---
title: "Using {nichetools} with SIBER"
author: Benjamin L. Hlina
date: "2024-08-29"
output: rmarkdown::html_vignette

vignette: >
  %\VignetteIndexEntry{Using {nichetools} with SIBER}
  %\VignetteEngine{knitr::rmarkdown}
  %\VignetteEncoding{UTF-8}
---
  
```{r, include = FALSE}
knitr::opts_chunk$set(
collapse = TRUE,
comment = "#>"
)
```

### Our Objectives

The purpose of this vignette is to use [{SIBER}](https://cran.r-project.org/package=SIBER) and [{nichetools}](https://benjaminhlina.github.io/nichetools/) to extract and then visualize estimates of trophic niche size and similarities and Layman community metrics for multiple freshwater fish using [{ggplot2}](https://ggplot2.tidyverse.org/). 

This vignette can be used for additional purposes including estimating niche size and similarities among different groups of aquatic and/or terrestrial species.

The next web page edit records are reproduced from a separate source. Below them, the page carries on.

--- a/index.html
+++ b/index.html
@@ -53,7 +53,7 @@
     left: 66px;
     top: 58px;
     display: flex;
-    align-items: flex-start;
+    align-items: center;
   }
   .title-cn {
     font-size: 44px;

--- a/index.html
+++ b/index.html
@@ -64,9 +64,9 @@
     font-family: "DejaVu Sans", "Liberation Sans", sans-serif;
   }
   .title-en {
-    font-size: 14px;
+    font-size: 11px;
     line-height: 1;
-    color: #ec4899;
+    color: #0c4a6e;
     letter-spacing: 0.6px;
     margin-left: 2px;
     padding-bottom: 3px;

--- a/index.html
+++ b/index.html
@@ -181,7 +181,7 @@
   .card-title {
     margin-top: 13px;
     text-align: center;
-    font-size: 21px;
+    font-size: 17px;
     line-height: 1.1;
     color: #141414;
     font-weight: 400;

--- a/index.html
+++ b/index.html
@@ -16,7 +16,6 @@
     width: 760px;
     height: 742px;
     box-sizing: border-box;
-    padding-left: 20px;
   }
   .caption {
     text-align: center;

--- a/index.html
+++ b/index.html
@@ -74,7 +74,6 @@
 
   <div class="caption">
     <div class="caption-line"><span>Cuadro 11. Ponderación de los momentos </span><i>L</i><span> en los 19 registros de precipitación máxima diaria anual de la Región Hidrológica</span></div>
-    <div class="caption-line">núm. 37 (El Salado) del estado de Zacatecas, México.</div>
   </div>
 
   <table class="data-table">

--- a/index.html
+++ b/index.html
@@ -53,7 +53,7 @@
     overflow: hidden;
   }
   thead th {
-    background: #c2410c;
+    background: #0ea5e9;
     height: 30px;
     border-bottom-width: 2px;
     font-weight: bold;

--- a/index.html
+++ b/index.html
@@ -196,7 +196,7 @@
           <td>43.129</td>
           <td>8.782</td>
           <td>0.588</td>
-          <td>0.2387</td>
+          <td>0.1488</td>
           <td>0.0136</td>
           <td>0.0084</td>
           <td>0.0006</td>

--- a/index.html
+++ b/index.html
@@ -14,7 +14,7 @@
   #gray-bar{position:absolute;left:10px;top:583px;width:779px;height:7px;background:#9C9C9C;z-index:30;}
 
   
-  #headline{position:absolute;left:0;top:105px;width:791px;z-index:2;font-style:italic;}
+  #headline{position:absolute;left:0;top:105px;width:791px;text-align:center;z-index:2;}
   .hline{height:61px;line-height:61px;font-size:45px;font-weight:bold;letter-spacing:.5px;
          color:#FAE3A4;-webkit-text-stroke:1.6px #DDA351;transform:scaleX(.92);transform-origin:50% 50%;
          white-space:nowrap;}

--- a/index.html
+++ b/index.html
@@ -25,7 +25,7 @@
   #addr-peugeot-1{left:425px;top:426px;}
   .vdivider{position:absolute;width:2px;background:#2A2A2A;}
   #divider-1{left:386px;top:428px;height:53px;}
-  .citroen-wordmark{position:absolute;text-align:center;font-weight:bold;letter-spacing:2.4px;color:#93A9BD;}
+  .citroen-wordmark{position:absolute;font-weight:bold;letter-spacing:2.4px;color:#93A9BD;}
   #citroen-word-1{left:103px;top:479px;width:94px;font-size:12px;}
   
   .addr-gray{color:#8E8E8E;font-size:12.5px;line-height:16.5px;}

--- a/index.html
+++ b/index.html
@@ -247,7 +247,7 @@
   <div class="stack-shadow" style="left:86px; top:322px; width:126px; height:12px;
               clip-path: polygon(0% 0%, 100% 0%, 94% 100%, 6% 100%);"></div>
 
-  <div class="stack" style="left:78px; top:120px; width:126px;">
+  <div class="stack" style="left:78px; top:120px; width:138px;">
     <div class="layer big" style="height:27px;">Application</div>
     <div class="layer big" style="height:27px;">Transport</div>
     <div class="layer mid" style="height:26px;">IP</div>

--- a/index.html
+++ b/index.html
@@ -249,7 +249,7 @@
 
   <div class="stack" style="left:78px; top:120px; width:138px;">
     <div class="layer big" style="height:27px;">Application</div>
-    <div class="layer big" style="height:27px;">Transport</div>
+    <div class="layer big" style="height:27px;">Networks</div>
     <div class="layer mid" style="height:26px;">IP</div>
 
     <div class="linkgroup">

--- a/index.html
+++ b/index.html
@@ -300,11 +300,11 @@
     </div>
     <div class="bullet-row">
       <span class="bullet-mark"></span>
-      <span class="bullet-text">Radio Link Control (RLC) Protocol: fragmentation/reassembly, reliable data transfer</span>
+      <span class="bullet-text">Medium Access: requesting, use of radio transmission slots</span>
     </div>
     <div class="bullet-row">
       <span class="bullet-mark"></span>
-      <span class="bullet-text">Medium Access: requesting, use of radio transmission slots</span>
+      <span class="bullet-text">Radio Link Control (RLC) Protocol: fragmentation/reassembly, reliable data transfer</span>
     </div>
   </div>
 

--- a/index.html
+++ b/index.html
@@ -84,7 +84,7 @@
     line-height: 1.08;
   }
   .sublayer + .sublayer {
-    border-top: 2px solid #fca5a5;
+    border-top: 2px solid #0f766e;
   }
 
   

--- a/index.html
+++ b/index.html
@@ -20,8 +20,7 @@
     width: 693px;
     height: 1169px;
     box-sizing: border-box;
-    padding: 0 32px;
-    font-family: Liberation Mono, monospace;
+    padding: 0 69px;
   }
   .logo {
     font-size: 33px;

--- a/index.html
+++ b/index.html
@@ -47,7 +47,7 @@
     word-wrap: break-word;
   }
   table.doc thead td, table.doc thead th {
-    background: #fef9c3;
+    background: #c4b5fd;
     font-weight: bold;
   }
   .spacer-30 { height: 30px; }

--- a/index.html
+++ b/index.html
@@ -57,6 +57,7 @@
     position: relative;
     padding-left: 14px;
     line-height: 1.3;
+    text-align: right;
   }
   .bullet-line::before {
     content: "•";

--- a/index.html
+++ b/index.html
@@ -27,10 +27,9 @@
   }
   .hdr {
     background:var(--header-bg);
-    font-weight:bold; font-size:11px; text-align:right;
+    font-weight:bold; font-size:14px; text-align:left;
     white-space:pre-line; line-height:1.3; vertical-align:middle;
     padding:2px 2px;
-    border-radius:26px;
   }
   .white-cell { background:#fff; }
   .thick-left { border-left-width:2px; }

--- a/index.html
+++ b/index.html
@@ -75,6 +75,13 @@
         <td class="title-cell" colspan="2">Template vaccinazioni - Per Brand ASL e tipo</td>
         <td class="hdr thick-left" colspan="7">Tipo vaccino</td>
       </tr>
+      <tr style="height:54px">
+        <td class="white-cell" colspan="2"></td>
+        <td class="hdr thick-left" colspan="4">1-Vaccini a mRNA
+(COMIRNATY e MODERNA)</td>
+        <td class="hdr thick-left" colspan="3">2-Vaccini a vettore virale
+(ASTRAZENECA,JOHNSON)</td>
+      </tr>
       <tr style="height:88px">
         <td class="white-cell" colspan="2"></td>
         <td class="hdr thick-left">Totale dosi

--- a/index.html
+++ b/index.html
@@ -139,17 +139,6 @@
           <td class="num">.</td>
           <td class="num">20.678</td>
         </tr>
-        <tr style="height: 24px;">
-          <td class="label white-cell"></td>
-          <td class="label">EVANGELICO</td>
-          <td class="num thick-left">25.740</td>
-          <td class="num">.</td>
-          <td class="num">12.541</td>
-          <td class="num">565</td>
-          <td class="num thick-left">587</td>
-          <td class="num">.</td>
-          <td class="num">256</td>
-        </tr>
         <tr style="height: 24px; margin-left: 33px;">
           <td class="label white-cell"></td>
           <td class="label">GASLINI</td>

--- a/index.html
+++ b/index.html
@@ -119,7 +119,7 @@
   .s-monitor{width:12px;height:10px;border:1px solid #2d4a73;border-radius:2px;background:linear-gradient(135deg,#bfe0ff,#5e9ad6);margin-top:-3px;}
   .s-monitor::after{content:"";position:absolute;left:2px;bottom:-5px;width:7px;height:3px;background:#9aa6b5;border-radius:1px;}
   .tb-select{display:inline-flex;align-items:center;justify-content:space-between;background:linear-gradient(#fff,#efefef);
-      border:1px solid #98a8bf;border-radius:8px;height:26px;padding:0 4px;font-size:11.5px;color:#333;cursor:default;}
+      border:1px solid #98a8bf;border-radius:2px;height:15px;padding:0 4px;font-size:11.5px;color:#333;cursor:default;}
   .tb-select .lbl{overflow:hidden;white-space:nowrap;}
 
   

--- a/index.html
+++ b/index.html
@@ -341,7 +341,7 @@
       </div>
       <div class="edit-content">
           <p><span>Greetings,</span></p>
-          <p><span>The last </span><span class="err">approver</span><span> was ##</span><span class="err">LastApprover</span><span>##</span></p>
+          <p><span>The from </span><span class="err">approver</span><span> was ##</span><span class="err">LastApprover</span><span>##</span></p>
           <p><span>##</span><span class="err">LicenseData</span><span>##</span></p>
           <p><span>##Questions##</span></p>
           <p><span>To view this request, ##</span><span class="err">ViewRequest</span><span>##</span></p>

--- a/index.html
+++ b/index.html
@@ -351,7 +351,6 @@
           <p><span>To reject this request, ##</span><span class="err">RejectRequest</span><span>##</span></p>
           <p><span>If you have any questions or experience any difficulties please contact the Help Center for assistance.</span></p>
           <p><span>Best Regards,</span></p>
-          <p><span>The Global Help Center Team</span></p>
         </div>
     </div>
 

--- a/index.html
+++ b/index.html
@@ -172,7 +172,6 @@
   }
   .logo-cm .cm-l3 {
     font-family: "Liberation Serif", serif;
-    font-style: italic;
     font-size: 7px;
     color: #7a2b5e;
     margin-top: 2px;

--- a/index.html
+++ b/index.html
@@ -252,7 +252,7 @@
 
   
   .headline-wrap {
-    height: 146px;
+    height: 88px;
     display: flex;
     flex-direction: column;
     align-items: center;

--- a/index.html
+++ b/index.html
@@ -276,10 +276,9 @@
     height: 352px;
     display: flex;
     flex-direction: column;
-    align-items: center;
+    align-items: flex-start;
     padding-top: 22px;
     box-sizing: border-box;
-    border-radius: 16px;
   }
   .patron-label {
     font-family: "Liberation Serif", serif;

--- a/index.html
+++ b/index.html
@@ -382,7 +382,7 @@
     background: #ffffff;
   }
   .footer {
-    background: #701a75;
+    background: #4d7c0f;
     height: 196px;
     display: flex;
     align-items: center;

Furthermore, niche size and similarities for different behaviours exhibited within a population can be made using behavioural data generated from acoustic telemetry (e.g., differences in habitat occupancy).

### Bring in trophic data
First we will load the necessary packages to preform the analysis and visualization. We will use [{SIBER}](https://cran.r-project.org/package=SIBER) and [{nichetools}](https://benjaminhlina.github.io/nichetools/) to preform the analysis. We will use [{bayestestR}](https://easystats.github.io/bayestestR/) to calculate and extract  medians and Equal-Tailed Interval (ETI) of posterior distributions that we want to plot. We will use [{dplyr}](https://dplyr.tidyverse.org/), [{tidyr}](https://tidyr.tidyverse.org/), and [{purrr}](https://purrr.tidyverse.org/) to manipulate data and iterate processes. Lastly, we will use [{ggplot2}](https://ggplot2.tidyverse.org/), [{ggtext}](https://wilkelab.org/ggtext/), and [{ggdist}](https://mjskay.github.io/ggdist/) to plot and add labels.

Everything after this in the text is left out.